Она хватает ртом воздух… Дура, совсем забыла об этом браслете… Она так привыкла к нему, так сжилась с ним… Вся ее одежда была либо платьями до пола, либо абайей, либо джинсами… Никто не видел ее браслета на ноге… Никто, кроме назойливой, осведомленной обо всем Кейт, ее не спрашивал… Да и вообще, она любила украшения… Почему она должна была, в сущности, отчитываться перед кем– то об очередной, тысячной безделице…
– Ничего… Просто украшение…– отвечает, запинаясь…
– Откуда?– продолжает он допрос.
– Я ведь люблю пустыню, ты знаешь… Купила у туарегов во время очередного похода… А что?– ей кажется, она звучит убедительно…
Луэй молча кивает. Кажется, ее ответ его устраивает, и в то же время, он словно прогоняет от себя какую– то мысль, воспоминание…

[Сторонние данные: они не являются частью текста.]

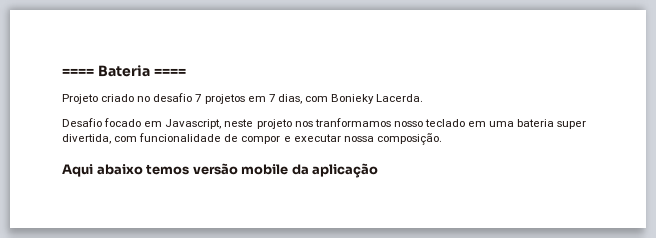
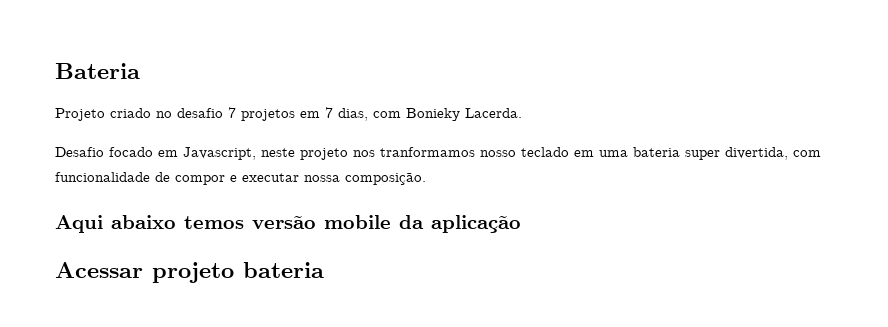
[62,68,94,76] ==== -> (55, 71) none
[153,68,186,76] ==== -> (140, 71) none
(379, 170) none -> [55,262,324,283] // Acessar projeto bateria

– Ничего… Не пристало жене наследника и по совместительству золотого короля Марокко носить серебряные побрякушки. Это дешевка, Иштар… Хочешь браслет на ногу, завтра же прикажу сделать для тебя золотой… Какой– нибудь модный, а не этот примитивный дизайн.
– Лу, прошу… Он дорог мне, как память… Символ… Весь смысл как раз в его аутентичности…
Он даже не слушает ее… Резко, со всей силы дергает, разрывает, срывая с ноги и при этом оставляя на коже красный след– царапину…
Иштар вскрикивает. Больно. Резко хватается за ногу.
– Вернись в свое исходное положение, котенок. Я не разрешал тебе опускать ногу и снова закрываться от меня,– жестко приказывает, даже не смущаясь, что сейчас сделал ей реально больно, заставляя ее снова открыться для него.